TASK TO CARRY OUT: The result should be an exact copy of every record, with no pictures kept.

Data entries
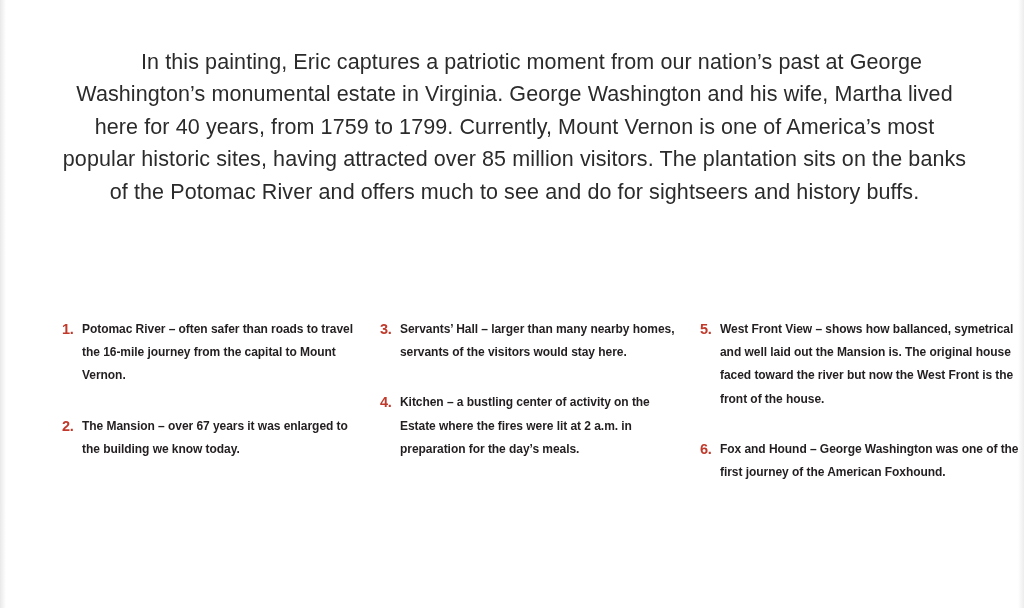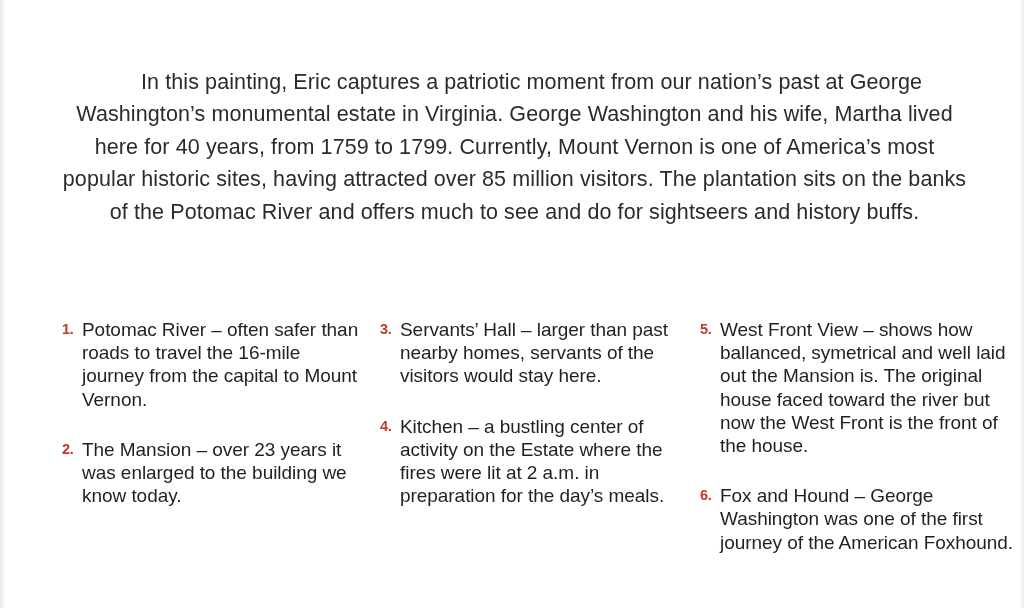--- a/index.html
+++ b/index.html
@@ -25,7 +25,7 @@
   .intro {
     position: absolute;
     left: 62px;
-    top: 44px;
+    top: 24px;
     width: 905px;
     text-align: center;
     font-size: 21.5px;

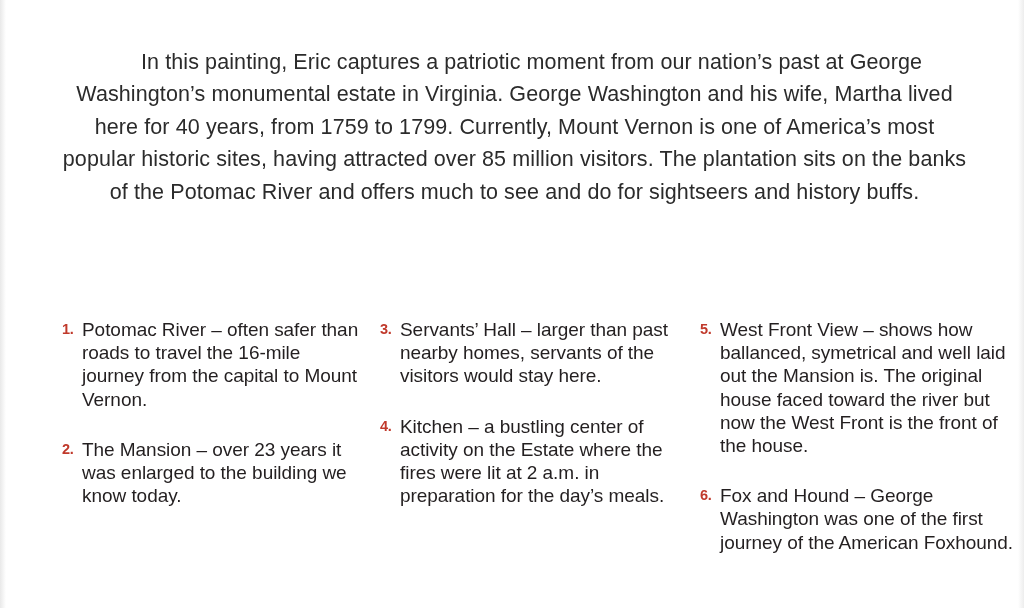--- a/index.html
+++ b/index.html
@@ -70,11 +70,11 @@
     letter-spacing: -0.2px;
   }
   .note-text {
-    font-size: 19px;
+    font-size: 12px;
     line-height: 23.2px;
     color: #231f20;
     letter-spacing: -0.05px;
-    font-weight: 400;
+    font-weight: 700;
     flex: 1 1 auto;
   }
   

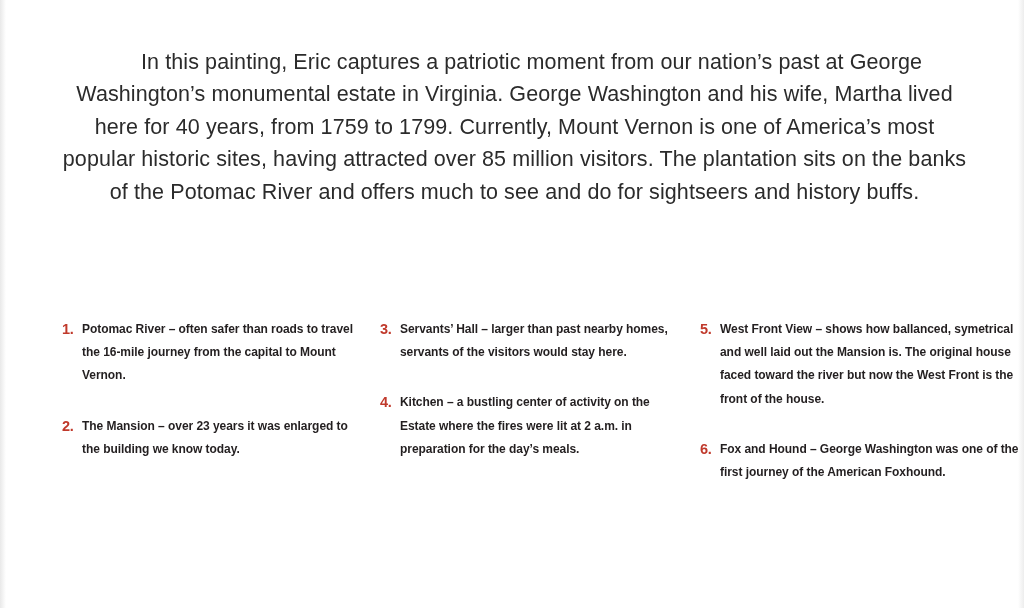--- a/index.html
+++ b/index.html
@@ -114,7 +114,7 @@
     <div class="col col-2">
       <div class="note">
         <span class="num">3.</span>
-        <span class="note-text">Servants’ Hall – larger than past nearby homes, servants of the visitors would stay here.</span>
+        <span class="note-text">Servants’ Hall – larger than many nearby homes, servants of the visitors would stay here.</span>
       </div>
       <div class="note">
         <span class="num">4.</span>

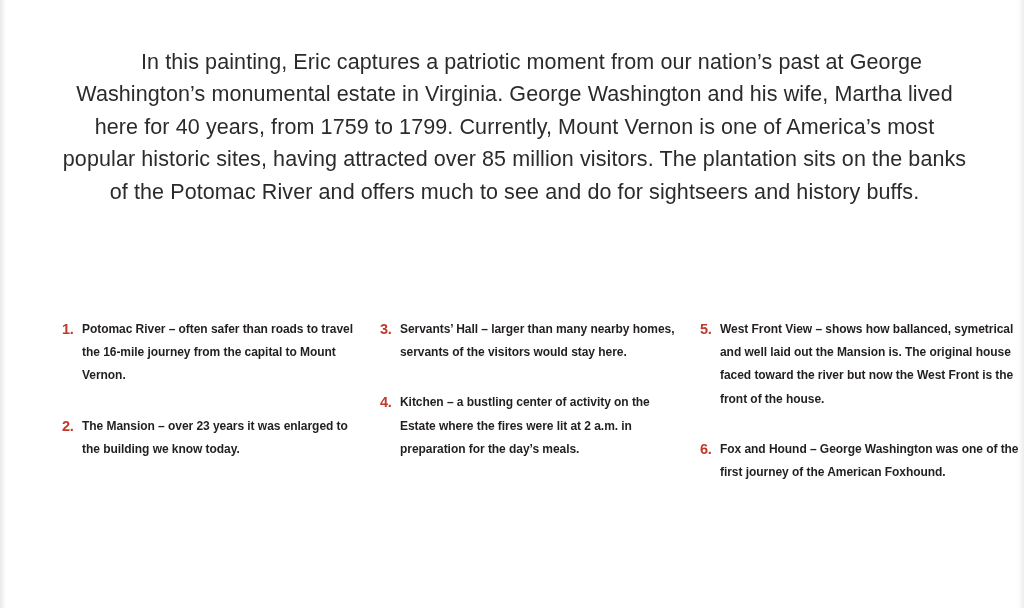--- a/index.html
+++ b/index.html
@@ -107,7 +107,7 @@
       </div>
       <div class="note">
         <span class="num">2.</span>
-        <span class="note-text">The Mansion – over 23 years it was enlarged to the building we know today.</span>
+        <span class="note-text">The Mansion – over 67 years it was enlarged to the building we know today.</span>
       </div>
     </div>
 

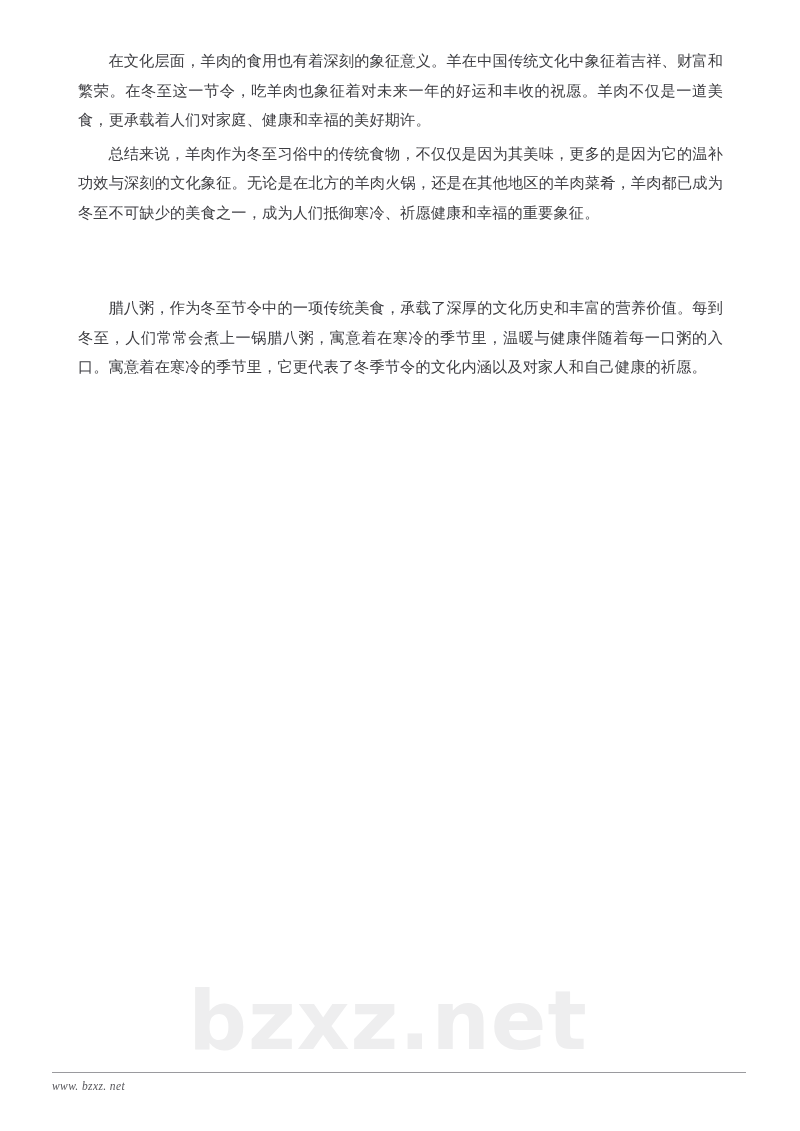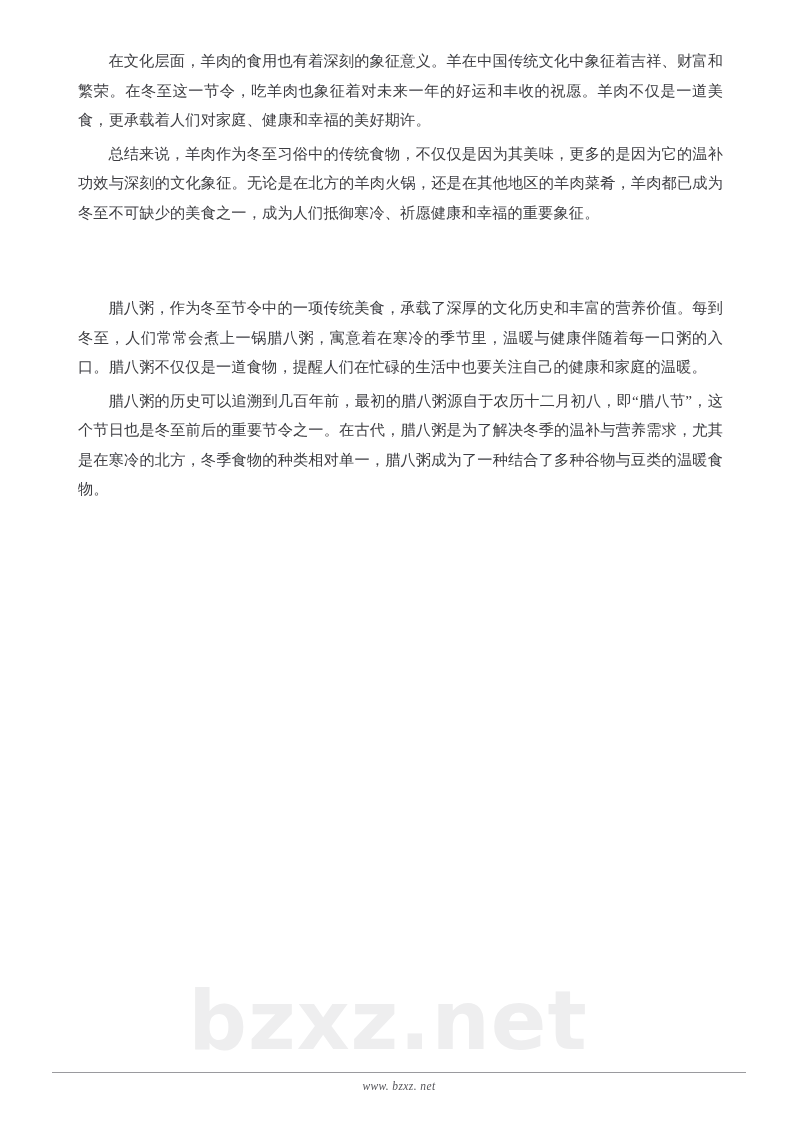--- a/index.html
+++ b/index.html
@@ -127,7 +127,7 @@
 
     <div>
 
-      <p class="para gap-after">腊八粥，作为冬至节令中的一项传统美食，承载了深厚的文化历史和丰富的营养价值。每到冬至，人们常常会煮上一锅腊八粥，寓意着在寒冷的季节里，温暖与健康伴随着每一口粥的入口。腊八粥不仅仅是一道食物，提醒人们在忙碌的生活中也要关注自己的健康和家庭的温暖。</p>
+      <p class="para gap-after">腊八粥，作为冬至节令中的一项传统美食，承载了深厚的文化历史和丰富的营养价值。每到冬至，人们常常会煮上一锅腊八粥，寓意着在寒冷的季节里，温暖与健康伴随着每一口粥的入口。寓意着在寒冷的季节里，它更代表了冬季节令的文化内涵以及对家人和自己健康的祈愿。</p>
       <p class="para gap-after">腊八粥的历史可以追溯到几百年前，最初的腊八粥源自于农历十二月初八，即“腊八节”，这个节日也是冬至前后的重要节令之一。在古代，腊八粥是为了解决冬季的温补与营养需求，尤其是在寒冷的北方，冬季食物的种类相对单一，腊八粥成为了一种结合了多种谷物与豆类的温暖食物。</p>
     </div>
 

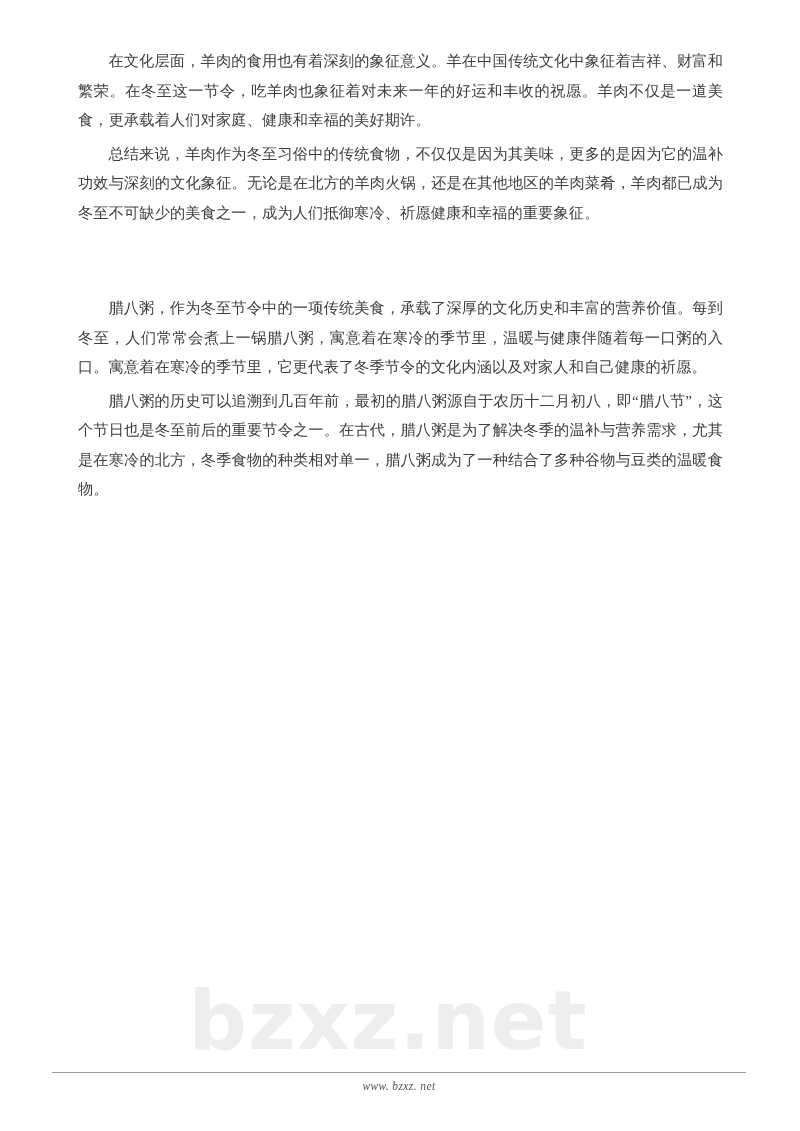--- a/index.html
+++ b/index.html
@@ -128,7 +128,6 @@
     <div>
 
       <p class="para gap-after">腊八粥，作为冬至节令中的一项传统美食，承载了深厚的文化历史和丰富的营养价值。每到冬至，人们常常会煮上一锅腊八粥，寓意着在寒冷的季节里，温暖与健康伴随着每一口粥的入口。寓意着在寒冷的季节里，它更代表了冬季节令的文化内涵以及对家人和自己健康的祈愿。</p>
-      <p class="para gap-after">腊八粥的历史可以追溯到几百年前，最初的腊八粥源自于农历十二月初八，即“腊八节”，这个节日也是冬至前后的重要节令之一。在古代，腊八粥是为了解决冬季的温补与营养需求，尤其是在寒冷的北方，冬季食物的种类相对单一，腊八粥成为了一种结合了多种谷物与豆类的温暖食物。</p>
     </div>
 
   </div>

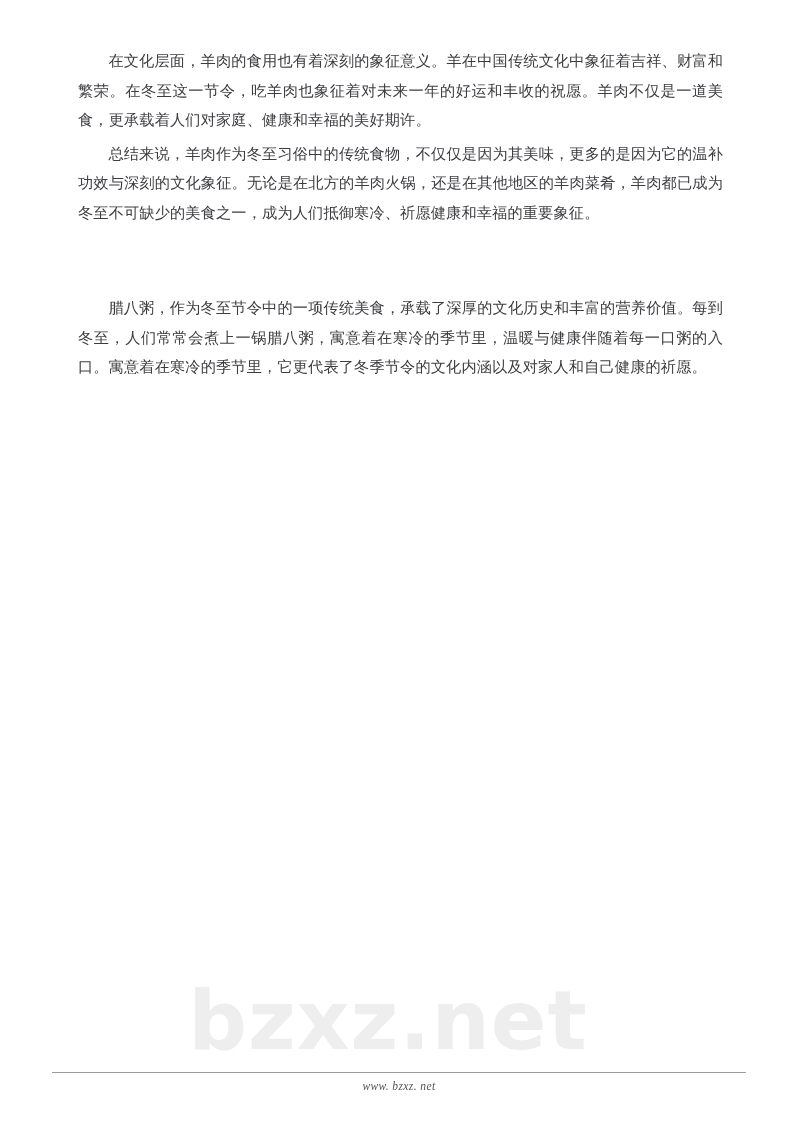--- a/index.html
+++ b/index.html
@@ -101,7 +101,7 @@
   }
   .footer-text {
     margin-top: 7px;
-    text-align: center;
+    text-align: left;
     font-family: "Liberation Serif", "DejaVu Serif", serif;
     font-style: italic;
     font-size: 11.5px;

TASK ANSWER:
--- a/index.html
+++ b/index.html
@@ -25,7 +25,7 @@
   .intro {
     position: absolute;
     left: 62px;
-    top: 44px;
+    top: 24px;
     width: 905px;
     text-align: center;
     font-size: 21.5px;

--- a/index.html
+++ b/index.html
@@ -70,11 +70,11 @@
     letter-spacing: -0.2px;
   }
   .note-text {
-    font-size: 19px;
+    font-size: 12px;
     line-height: 23.2px;
     color: #231f20;
     letter-spacing: -0.05px;
-    font-weight: 400;
+    font-weight: 700;
     flex: 1 1 auto;
   }
   

--- a/index.html
+++ b/index.html
@@ -114,7 +114,7 @@
     <div class="col col-2">
       <div class="note">
         <span class="num">3.</span>
-        <span class="note-text">Servants’ Hall – larger than past nearby homes, servants of the visitors would stay here.</span>
+        <span class="note-text">Servants’ Hall – larger than many nearby homes, servants of the visitors would stay here.</span>
       </div>
       <div class="note">
         <span class="num">4.</span>

--- a/index.html
+++ b/index.html
@@ -107,7 +107,7 @@
       </div>
       <div class="note">
         <span class="num">2.</span>
-        <span class="note-text">The Mansion – over 23 years it was enlarged to the building we know today.</span>
+        <span class="note-text">The Mansion – over 67 years it was enlarged to the building we know today.</span>
       </div>
     </div>
 

--- a/index.html
+++ b/index.html
@@ -127,7 +127,7 @@
 
     <div>
 
-      <p class="para gap-after">腊八粥，作为冬至节令中的一项传统美食，承载了深厚的文化历史和丰富的营养价值。每到冬至，人们常常会煮上一锅腊八粥，寓意着在寒冷的季节里，温暖与健康伴随着每一口粥的入口。腊八粥不仅仅是一道食物，提醒人们在忙碌的生活中也要关注自己的健康和家庭的温暖。</p>
+      <p class="para gap-after">腊八粥，作为冬至节令中的一项传统美食，承载了深厚的文化历史和丰富的营养价值。每到冬至，人们常常会煮上一锅腊八粥，寓意着在寒冷的季节里，温暖与健康伴随着每一口粥的入口。寓意着在寒冷的季节里，它更代表了冬季节令的文化内涵以及对家人和自己健康的祈愿。</p>
       <p class="para gap-after">腊八粥的历史可以追溯到几百年前，最初的腊八粥源自于农历十二月初八，即“腊八节”，这个节日也是冬至前后的重要节令之一。在古代，腊八粥是为了解决冬季的温补与营养需求，尤其是在寒冷的北方，冬季食物的种类相对单一，腊八粥成为了一种结合了多种谷物与豆类的温暖食物。</p>
     </div>
 

--- a/index.html
+++ b/index.html
@@ -128,7 +128,6 @@
     <div>
 
       <p class="para gap-after">腊八粥，作为冬至节令中的一项传统美食，承载了深厚的文化历史和丰富的营养价值。每到冬至，人们常常会煮上一锅腊八粥，寓意着在寒冷的季节里，温暖与健康伴随着每一口粥的入口。寓意着在寒冷的季节里，它更代表了冬季节令的文化内涵以及对家人和自己健康的祈愿。</p>
-      <p class="para gap-after">腊八粥的历史可以追溯到几百年前，最初的腊八粥源自于农历十二月初八，即“腊八节”，这个节日也是冬至前后的重要节令之一。在古代，腊八粥是为了解决冬季的温补与营养需求，尤其是在寒冷的北方，冬季食物的种类相对单一，腊八粥成为了一种结合了多种谷物与豆类的温暖食物。</p>
     </div>
 
   </div>

--- a/index.html
+++ b/index.html
@@ -101,7 +101,7 @@
   }
   .footer-text {
     margin-top: 7px;
-    text-align: center;
+    text-align: left;
     font-family: "Liberation Serif", "DejaVu Serif", serif;
     font-style: italic;
     font-size: 11.5px;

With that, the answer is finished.